- [Records for processing]:
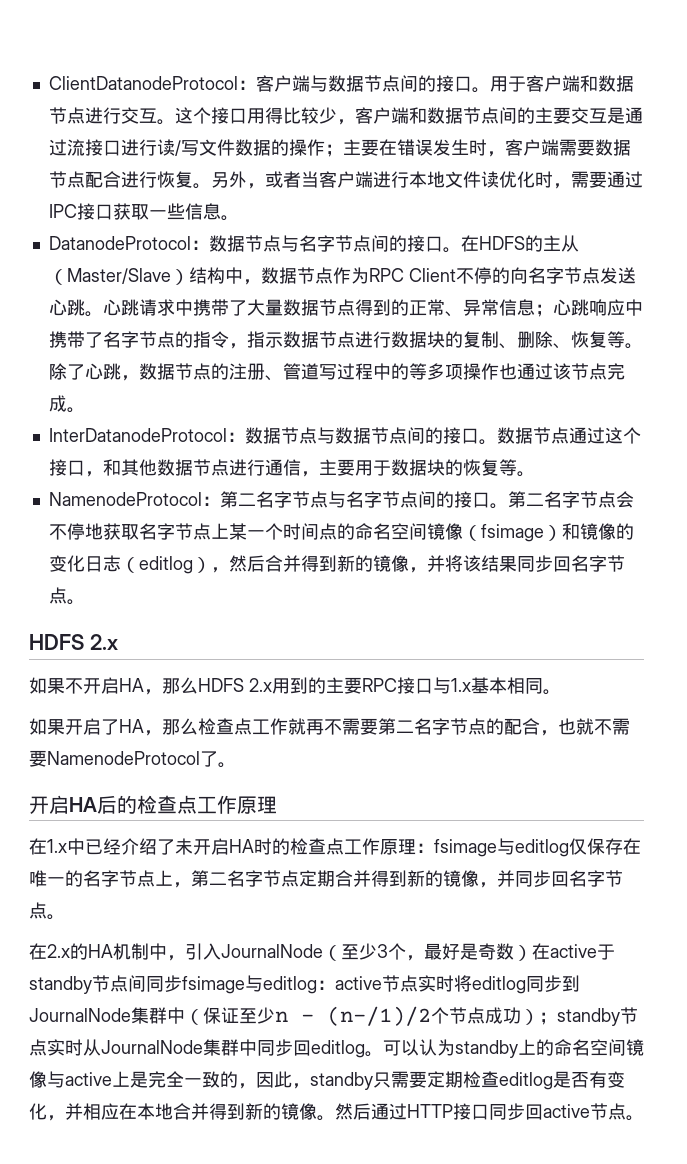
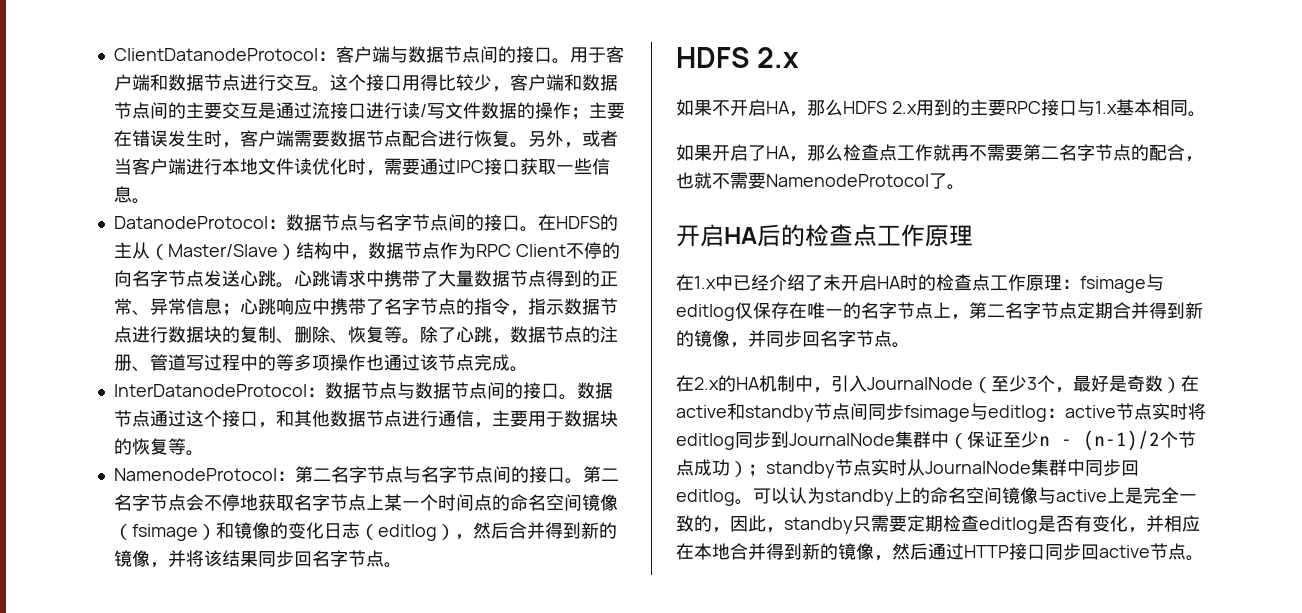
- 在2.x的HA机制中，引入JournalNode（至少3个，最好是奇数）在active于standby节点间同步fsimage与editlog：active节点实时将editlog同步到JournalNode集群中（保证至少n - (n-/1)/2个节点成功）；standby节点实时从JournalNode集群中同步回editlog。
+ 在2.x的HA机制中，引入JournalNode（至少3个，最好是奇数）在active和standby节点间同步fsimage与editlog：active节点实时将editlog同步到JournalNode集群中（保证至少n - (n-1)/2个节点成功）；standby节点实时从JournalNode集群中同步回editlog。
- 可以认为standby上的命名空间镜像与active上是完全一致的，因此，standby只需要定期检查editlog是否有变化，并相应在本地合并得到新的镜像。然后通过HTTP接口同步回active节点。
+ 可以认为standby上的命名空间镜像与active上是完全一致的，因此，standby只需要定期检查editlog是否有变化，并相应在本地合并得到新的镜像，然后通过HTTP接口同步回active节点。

...

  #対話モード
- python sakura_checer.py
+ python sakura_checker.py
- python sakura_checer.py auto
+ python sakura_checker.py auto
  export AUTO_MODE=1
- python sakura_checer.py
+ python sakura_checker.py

---

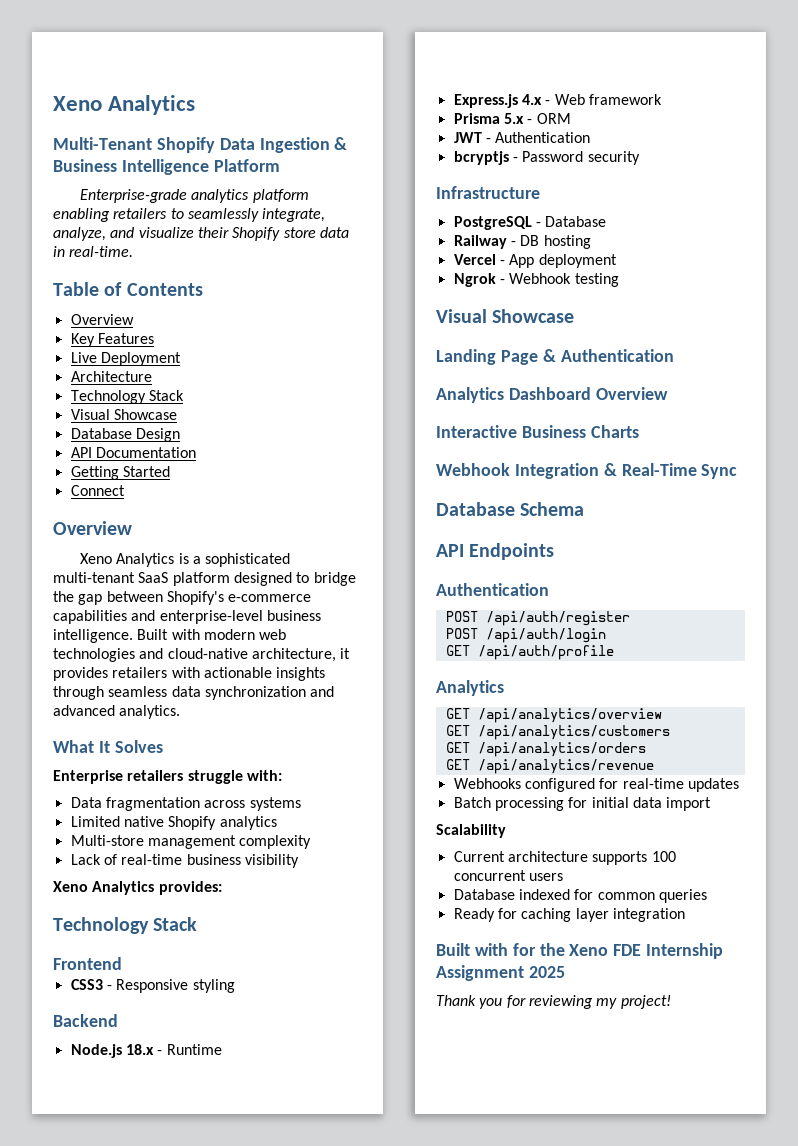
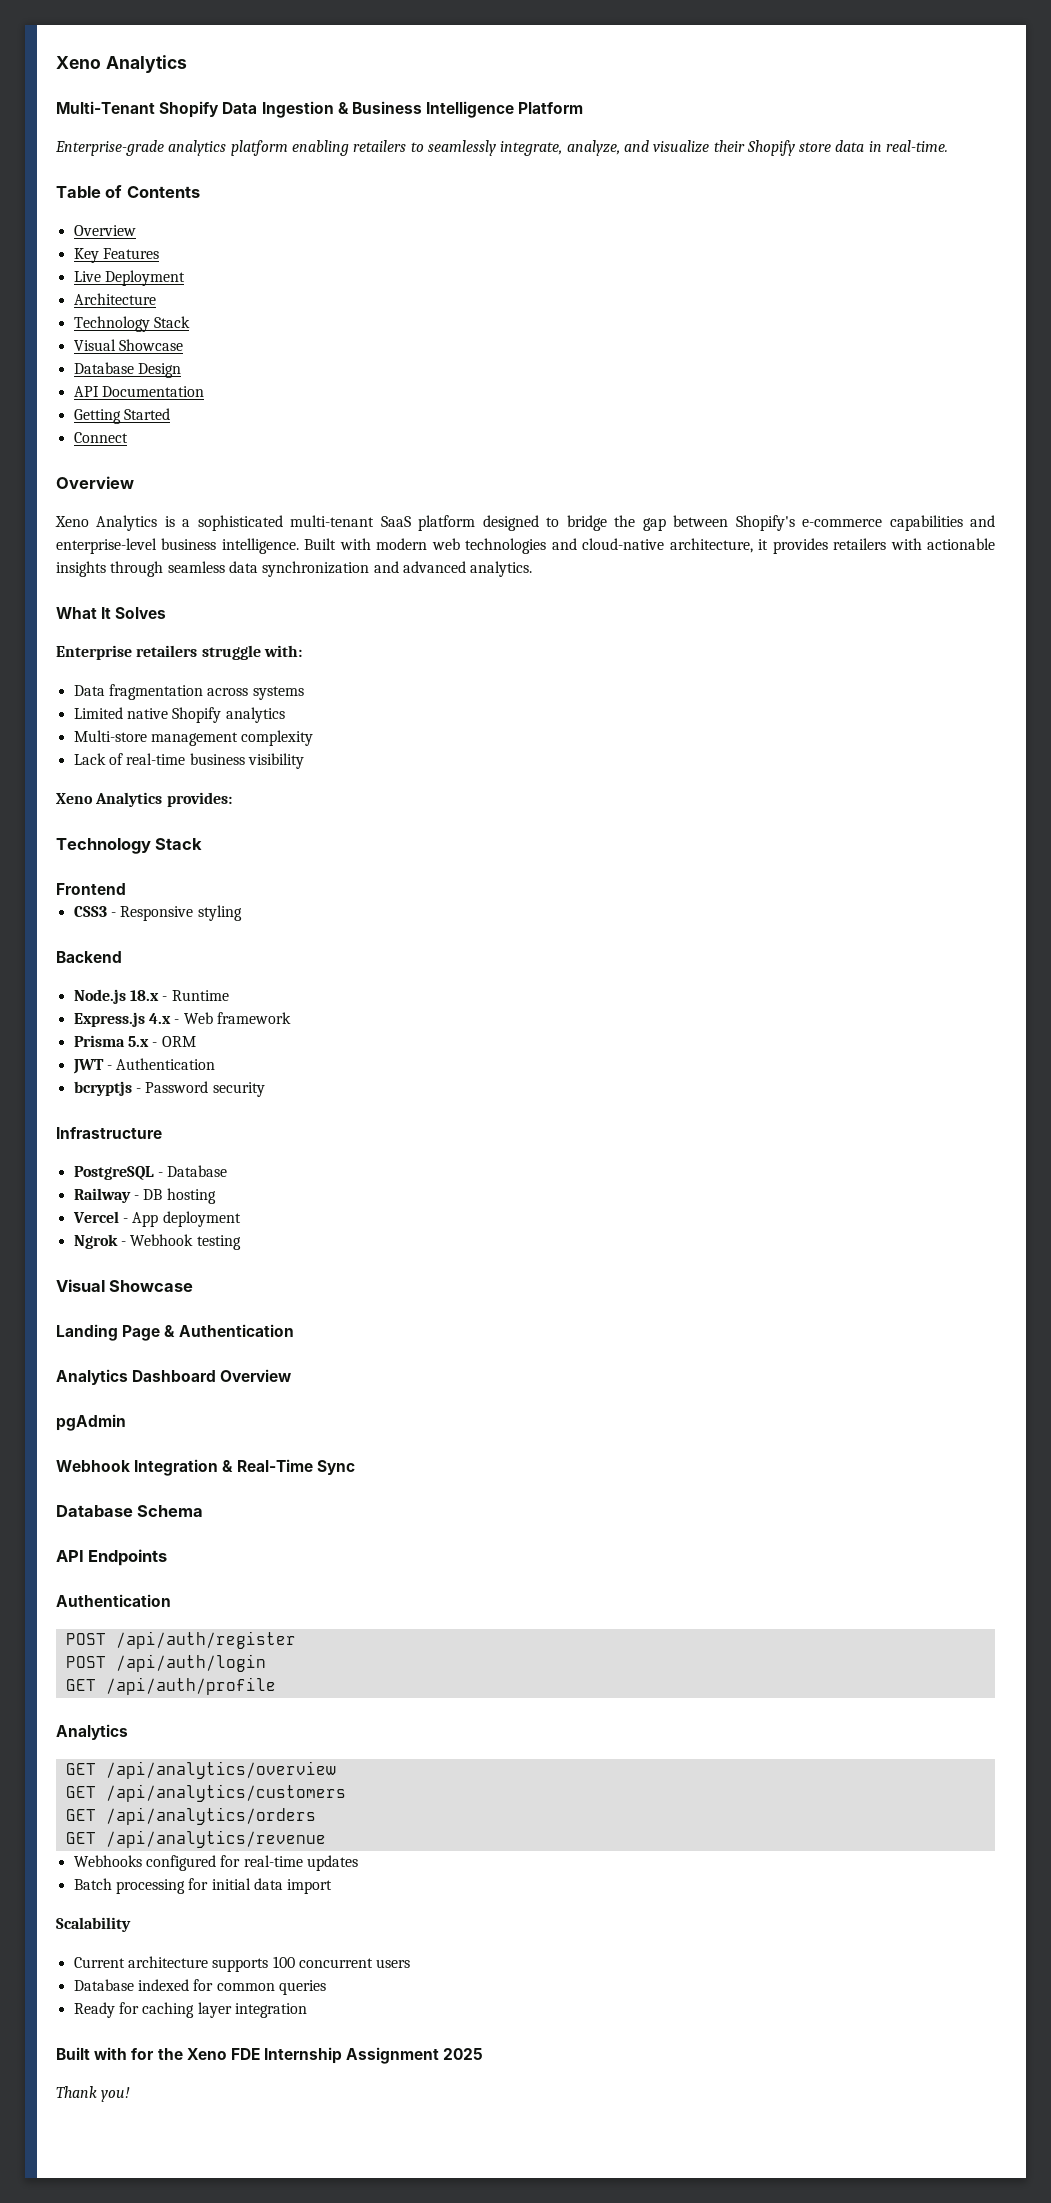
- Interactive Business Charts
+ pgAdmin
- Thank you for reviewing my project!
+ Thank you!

- [Task directions]:
What is the number of lines in the records that contain "standby只需要定期检查editlog是否有变化"? State that number alone.

- [Output for this task]:
2